Authorities say he and his older brother, Tamerlan, built and planted two pressure cooker bombs near the marathon finish line. Tamerlan Tsarnaev died after a shootout with police during an escape attempt four days after the marathon.

Foreign-massacre lie draws 10-year term

RIVERSIDE, Calif. - A former Guatemalan special forces soldier was sentenced Monday to a decade in an American prison for lying on a U.S. citizenship application about his role in a civil war massacre that decimated a village more than three decades ago.

Jorge Sosa, 55, who taught martial arts in Riverside County, was also stripped of his American citizenship after being convicted of failing to disclose his purported participation in the killing of at least 160 people in the village of Dos Erres.

The former second lieutenant was not formally tried in California for war crimes, but U.S. District Judge Virginia A.

Phillips noted that a jury found Sosa committed crimes in Dos Erres after comrades testified that he fired a weapon into a well filled with screaming villagers and stood by as soldiers under his command raped and killed women.

Sosa was arrested in Canada in 2011 and extradited to face charges in the U.S. He was convicted by a jury last year of making false statements and illegally obtaining citizenship in 2007.

New drug shortages down 24% in 2012

WASHINGTON - New drug shortages decreased in the U.S. as the Food and Drug Administration stepped up its vigilance on the matter, government auditors said.

There were 195 shortages of medicines reported in 2012, a 24 percent decline from the previous year and the first time since 2006 the U.S. saw a reduction in new drug shortages, the Government Accountability Office said Monday in a report.
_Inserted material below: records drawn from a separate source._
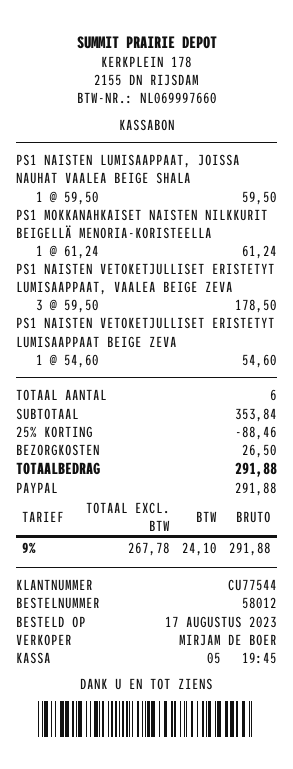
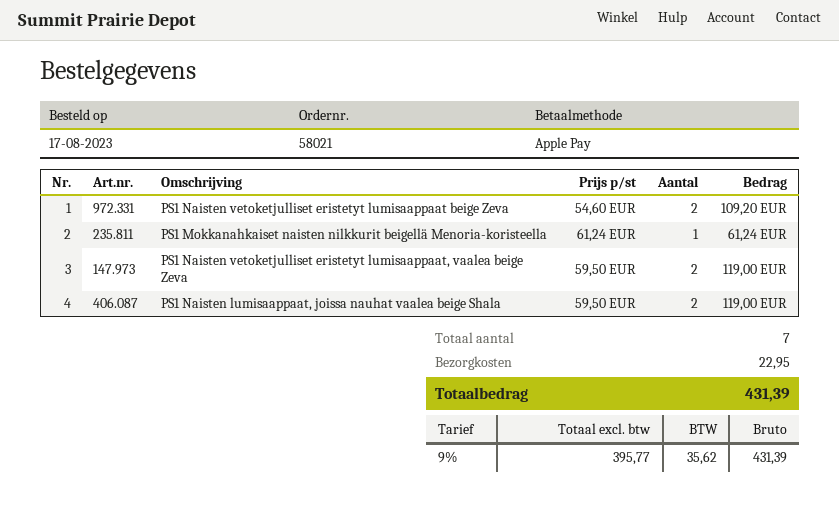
order number: 58012 -> 58021
payment method: PayPal -> Apple Pay
PS1 NAISTEN LUMISAAPPAAT, JOISSA NAUHAT VAALEA BEIGE SHALA: 1 x 59.50 = 59.50 -> 2 x 59.50 = 119.00
PS1 NAISTEN VETOKETJULLISET ERISTETYT LUMISAAPPAAT, VAALEA BEIGE ZEVA: 3 x 59.50 = 178.50 -> 2 x 59.50 = 119.00
PS1 NAISTEN VETOKETJULLISET ERISTETYT LUMISAAPPAAT BEIGE ZEVA: 1 x 54.60 = 54.60 -> 2 x 54.60 = 109.20
total quantity: 6 -> 7
discount: 25% = 88.46 -> none
shipping: 26.50 -> 22.95
net: 267.78 -> 395.77
tax: 9% = 24.10 -> 9% = 35.62
total: 291.88 -> 431.39

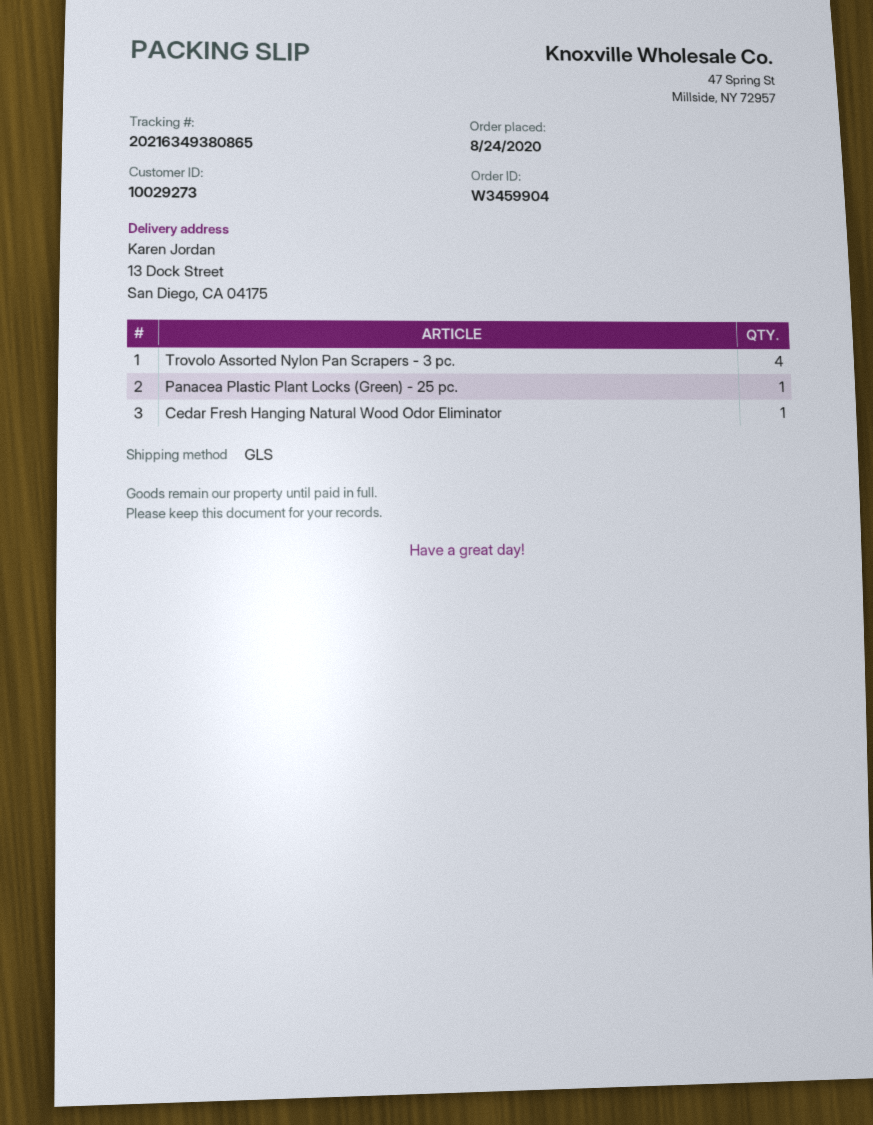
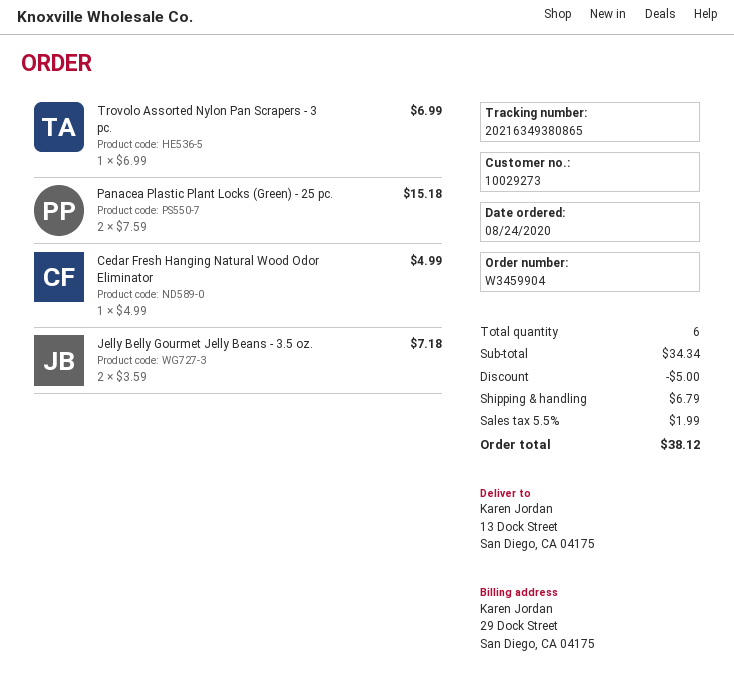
Trovolo Assorted Nylon Pan Scrapers - 3 pc.: 4 -> 1
Panacea Plastic Plant Locks (Green) - 25 pc.: 1 -> 2
Jelly Belly Gourmet Jelly Beans - 3.5 oz.: none -> 2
There were 73 new shortages through June 30, 2013, the office said.

The number of current shortages has increased every year since 2007 and remains high, the agency said, with 456 reported in 2012.

“From prolonged duration of a disease, to permanent injury, to death, drug shortages have led to harmful outcomes for patients of all ages,” the FDA said in a letter to Congress accompanying the report.

Manufacturing troubles cause most shortages, with suppliers slowing or halting production when they experience quality problems, according to the report.